The illustrated results serve as a methodological exhibit and a substantive foundation for subsequent rainfall intensity mapping. The data in the graph reveal that most stations exhibit rainfall amounts within the standard medium category. This insight underscores the need for region-specific disaster preparedness measures. By providing a detailed visual breakdown of data consistency, the study emphasizes the need for tailored approaches to water accumulation management, particularly in disaster-prone areas. These results form the basis for producing maps that delineate regions by their respective rainfall categories, critical information for government agencies, urban planners and disaster response teams in Sumatera. Thus, this graph is a testament to rigorous data analysis and a key instrument in the practical application of the study's findings towards reducing the risk and impact of hydrometeorological disasters.
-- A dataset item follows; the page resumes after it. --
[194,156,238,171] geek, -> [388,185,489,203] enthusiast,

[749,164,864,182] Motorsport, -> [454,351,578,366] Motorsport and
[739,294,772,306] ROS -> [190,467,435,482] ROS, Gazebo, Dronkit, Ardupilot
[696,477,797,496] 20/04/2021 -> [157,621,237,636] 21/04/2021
Figure 2. RAPS test results for rain measuring stations on sumatera island

3.2 Calculation of frequency analysis

The selection of rain data for frequency analysis uses the annual maximum series method, namely by selecting one top data for each year. This method is used if rainfall data is available for at least ten years of time series data (Figure 3). According to BMKG, the average rainfall is divided into three categories, namely low (0 – 100 mm), medium (100 – 300 mm), high (300 – 500 mm), and very high (> 500 mm) [28, 29]. In Figure 3, it can be seen that for nine rain gauge stations (18.75%) on Sumatera Island, the average maximum daily rainfall is in the usual low rainfall category (lowest average maximum daily rainfall = 67.2 mm), while 81.25% (39 rain gauge stations) falls into the normal medium rainfall category with the highest average maximum daily rainfall at = 228.32 mm.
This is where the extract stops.